# THE INPUT:
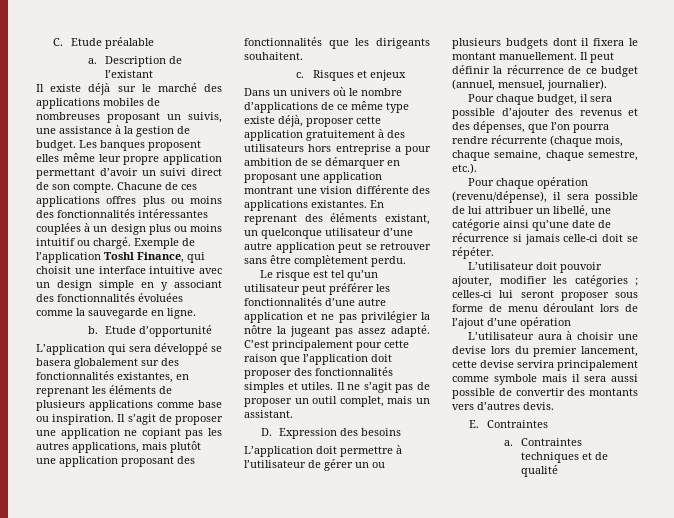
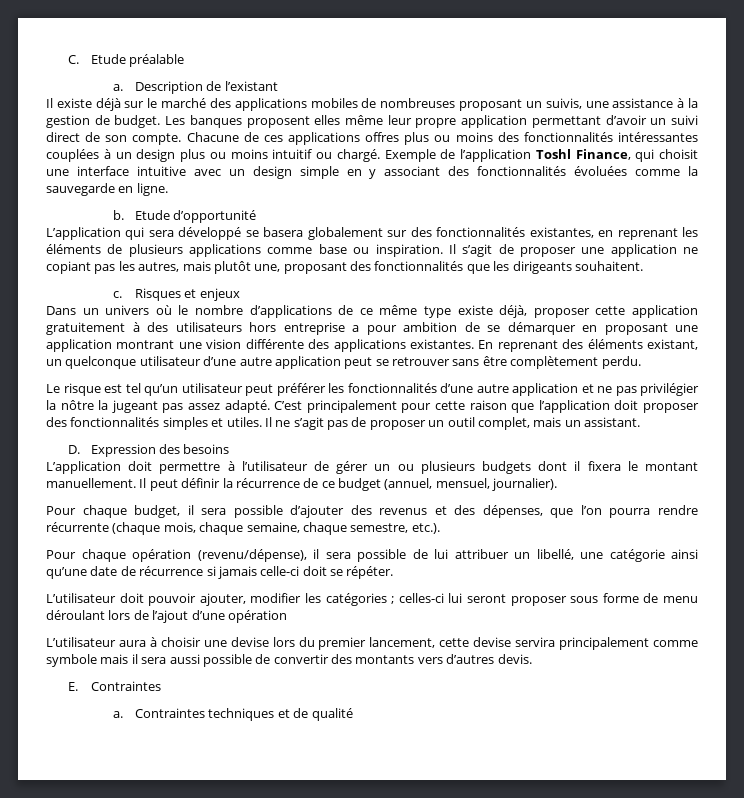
- Il s’agit de proposer une application ne copiant pas les autres applications, mais plutôt une application proposant des fonctionnalités que les dirigeants souhaitent.
+ Il s’agit de proposer une application ne copiant pas les autres, mais plutôt une, proposant des fonctionnalités que les dirigeants souhaitent.

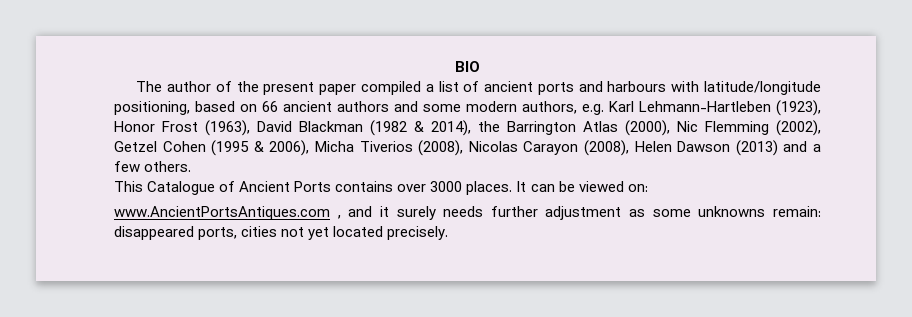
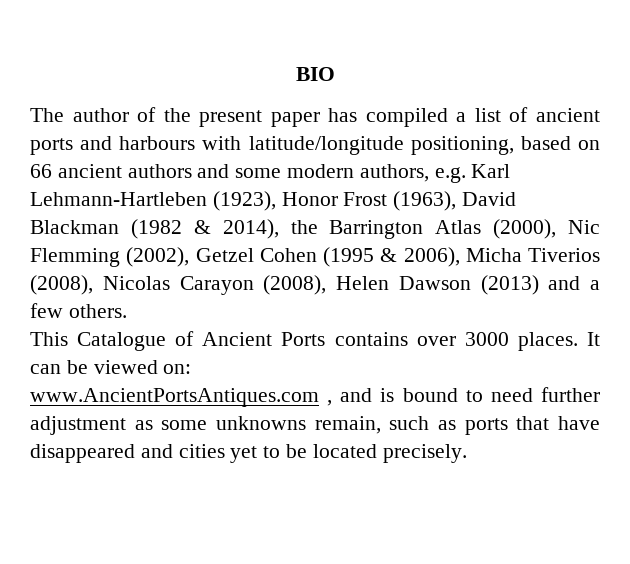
- The author of the present paper compiled a list of ancient ports and harbours with latitude/longitude positioning, based on 66 ancient authors and some modern authors, e.g. Karl Lehmann-Hartleben (1923), Honor Frost (1963), David Blackman (1982 & 2014), the Barrington Atlas (2000), Nic Flemming (2002), Getzel Cohen (1995 & 2006), Micha Tiverios (2008), Nicolas Carayon (2008), Helen Dawson (2013) and a few others.
+ The author of the present paper has compiled a list of ancient ports and harbours with latitude/longitude positioning, based on 66 ancient authors and some modern authors, e.g. Karl Lehmann-Hartleben (1923), Honor Frost (1963), David Blackman (1982 & 2014), the Barrington Atlas (2000), Nic Flemming (2002), Getzel Cohen (1995 & 2006), Micha Tiverios (2008), Nicolas Carayon (2008), Helen Dawson (2013) and a few others.
- www.AncientPortsAntiques.com , and it surely needs further adjustment as some unknowns remain: disappeared ports, cities not yet located precisely.
+ www.AncientPortsAntiques.com , and is bound to need further adjustment as some unknowns remain, such as ports that have disappeared and cities yet to be located precisely.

# WHAT IS BEING ASKED:
Reprint the whole listing verbatim except for the pictures.

# THE ANSWER:
- Il s’agit de proposer une application ne copiant pas les autres applications, mais plutôt une application proposant des fonctionnalités que les dirigeants souhaitent.
+ Il s’agit de proposer une application ne copiant pas les autres, mais plutôt une, proposant des fonctionnalités que les dirigeants souhaitent.

- The author of the present paper compiled a list of ancient ports and harbours with latitude/longitude positioning, based on 66 ancient authors and some modern authors, e.g. Karl Lehmann-Hartleben (1923), Honor Frost (1963), David Blackman (1982 & 2014), the Barrington Atlas (2000), Nic Flemming (2002), Getzel Cohen (1995 & 2006), Micha Tiverios (2008), Nicolas Carayon (2008), Helen Dawson (2013) and a few others.
+ The author of the present paper has compiled a list of ancient ports and harbours with latitude/longitude positioning, based on 66 ancient authors and some modern authors, e.g. Karl Lehmann-Hartleben (1923), Honor Frost (1963), David Blackman (1982 & 2014), the Barrington Atlas (2000), Nic Flemming (2002), Getzel Cohen (1995 & 2006), Micha Tiverios (2008), Nicolas Carayon (2008), Helen Dawson (2013) and a few others.
- www.AncientPortsAntiques.com , and it surely needs further adjustment as some unknowns remain: disappeared ports, cities not yet located precisely.
+ www.AncientPortsAntiques.com , and is bound to need further adjustment as some unknowns remain, such as ports that have disappeared and cities yet to be located precisely.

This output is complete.